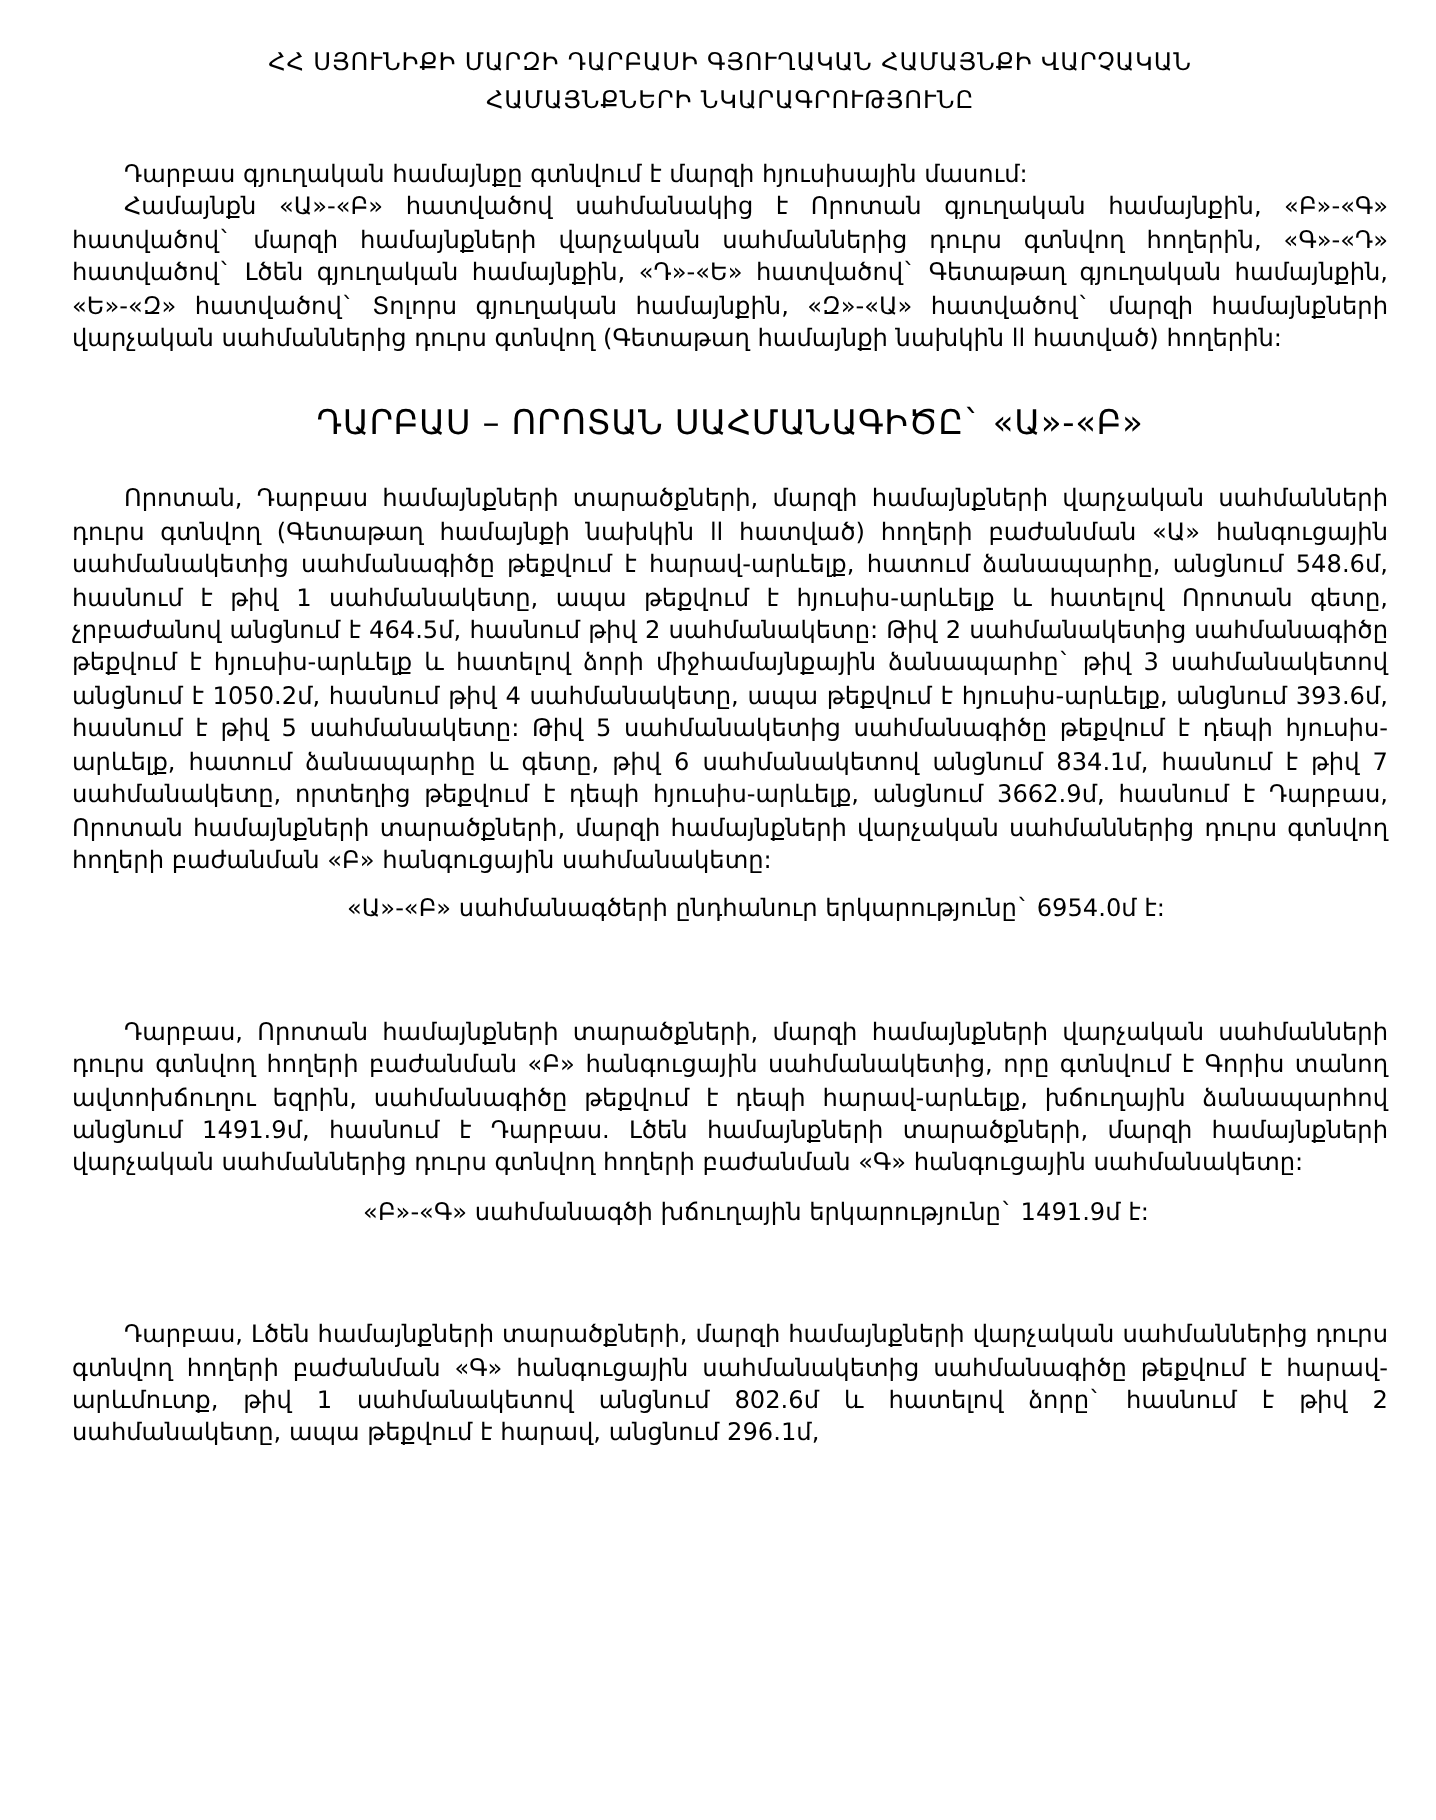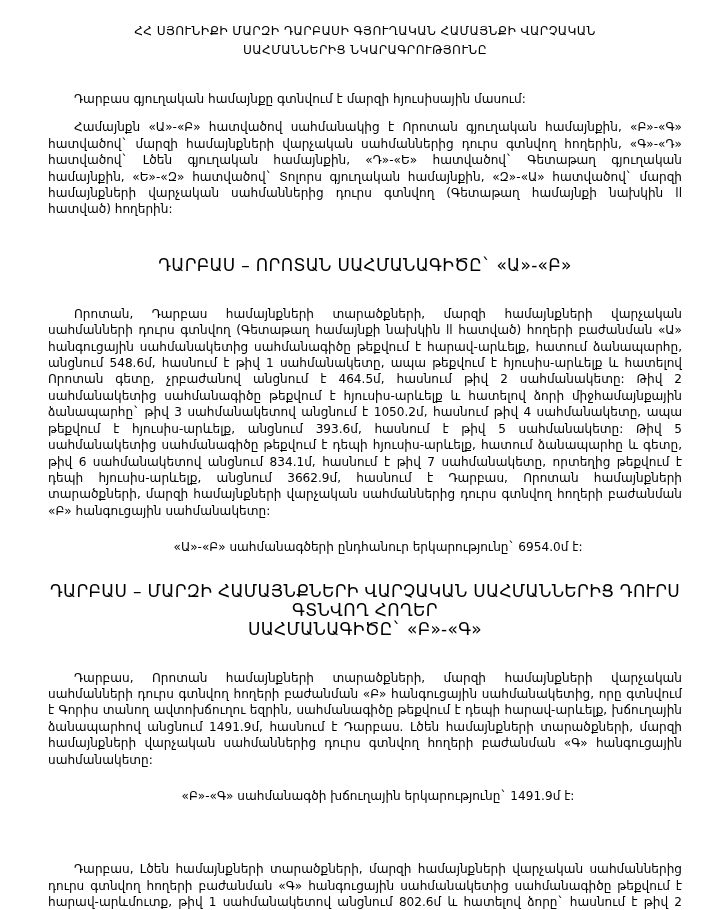"ՍԱՀՄԱՆՆԵՐԻՑ ՆԿԱՐԱԳՐՈՒԹՅՈՒՆԸ" span.tline { text: ՍԱՀՄԱՆՆԵՐԻՑ -> ՀԱՄԱՅՆՔՆԵՐԻ }
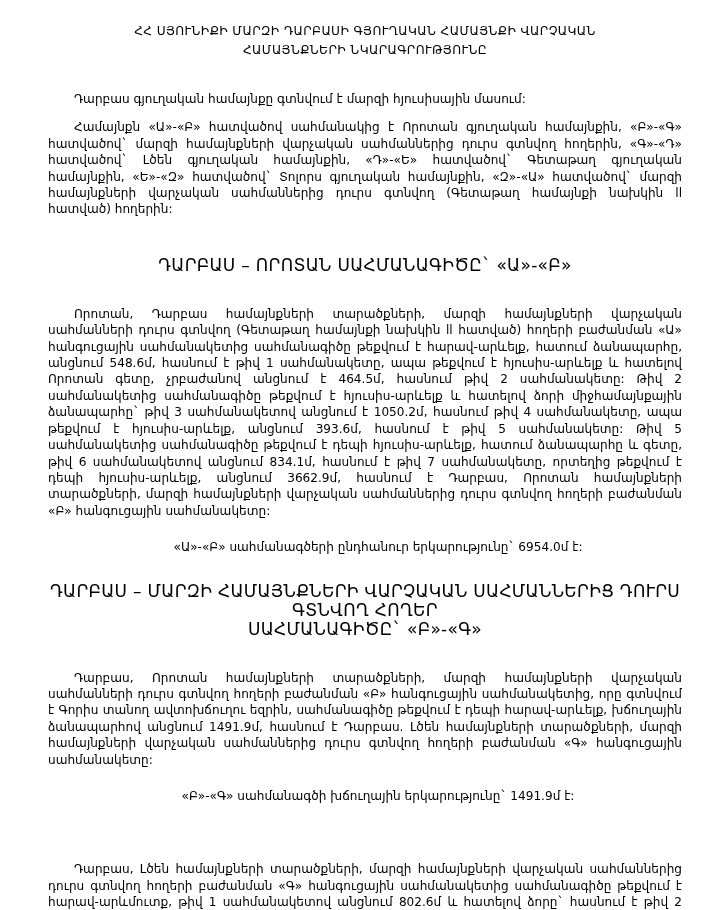"Դարբաս գյուղական համայնքը գտնվում է" .para { margin: 12px -> 0 }
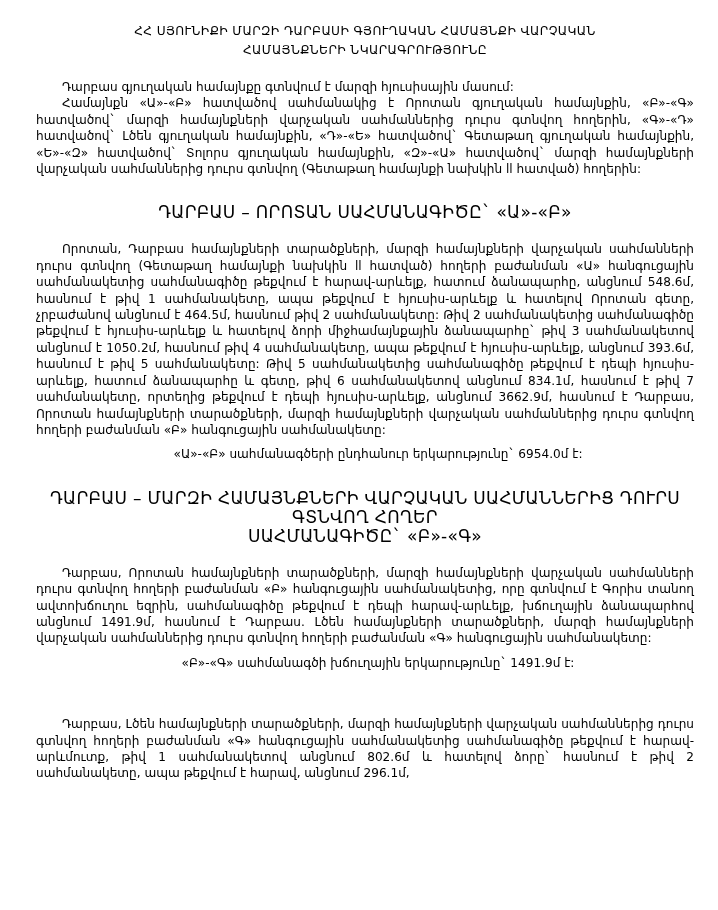"ԴԱՐԲԱՍ – ՄԱՐԶԻ ՀԱՄԱՅՆՔՆԵՐԻ ՎԱՐՉԱԿԱՆ" div.sec-head { html: <div> <span>ԴԱՐԲԱՍ – ՄԱՐԶԻ ՀԱՄԱՅՆՔՆԵՐԻ ՎԱՐՉԱԿԱՆ ՍԱՀՄԱՆՆԵՐԻՑ ԴՈՒՐՍ ԳՏՆՎՈՂ ՀՈՂԵՐ</span> <span>ՍԱՀՄԱՆԱԳԻԾԸ` «Բ»-«Գ»</span> </div> -> none }
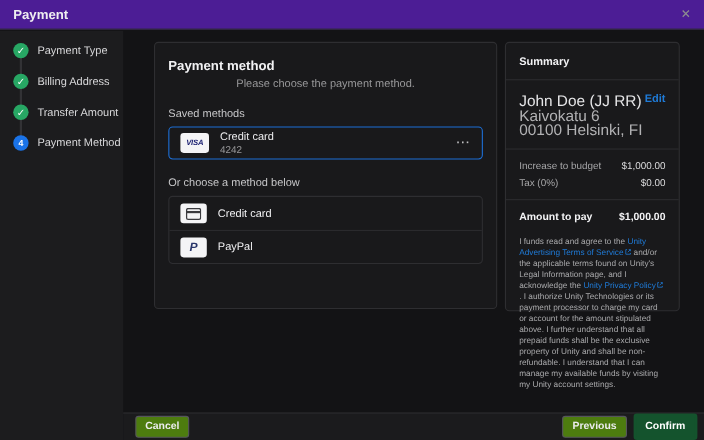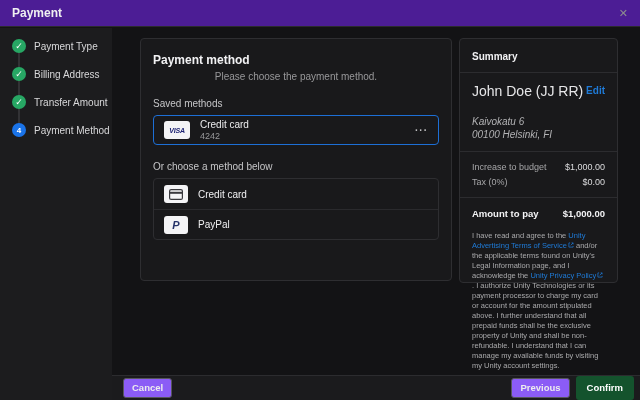"Kaivokatu 6" .billing-addr { font-size: 10px -> 14px; font-style: italic -> none; margin-top: 16px -> 0 }
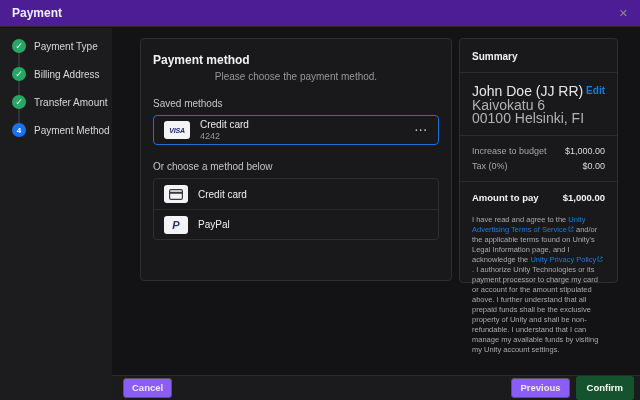"I have read and agree" span { text: have -> funds }
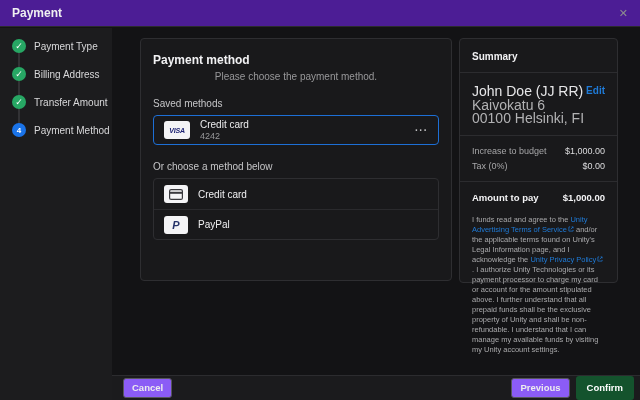"Cancel" .btn-secondary { background: #8b5cf6 -> #4d7c0f }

To do: Repeat the records in full and exactly, leaving every picture out.

Problem solution:
"ՍԱՀՄԱՆՆԵՐԻՑ ՆԿԱՐԱԳՐՈՒԹՅՈՒՆԸ" span.tline { text: ՍԱՀՄԱՆՆԵՐԻՑ -> ՀԱՄԱՅՆՔՆԵՐԻ }
"Դարբաս գյուղական համայնքը գտնվում է" .para { margin: 12px -> 0 }
"ԴԱՐԲԱՍ – ՄԱՐԶԻ ՀԱՄԱՅՆՔՆԵՐԻ ՎԱՐՉԱԿԱՆ" div.sec-head { html: <div> <span>ԴԱՐԲԱՍ – ՄԱՐԶԻ ՀԱՄԱՅՆՔՆԵՐԻ ՎԱՐՉԱԿԱՆ ՍԱՀՄԱՆՆԵՐԻՑ ԴՈՒՐՍ ԳՏՆՎՈՂ ՀՈՂԵՐ</span> <span>ՍԱՀՄԱՆԱԳԻԾԸ` «Բ»-«Գ»</span> </div> -> none }
"Kaivokatu 6" .billing-addr { font-size: 10px -> 14px; font-style: italic -> none; margin-top: 16px -> 0 }
"I have read and agree" span { text: have -> funds }
"Cancel" .btn-secondary { background: #8b5cf6 -> #4d7c0f }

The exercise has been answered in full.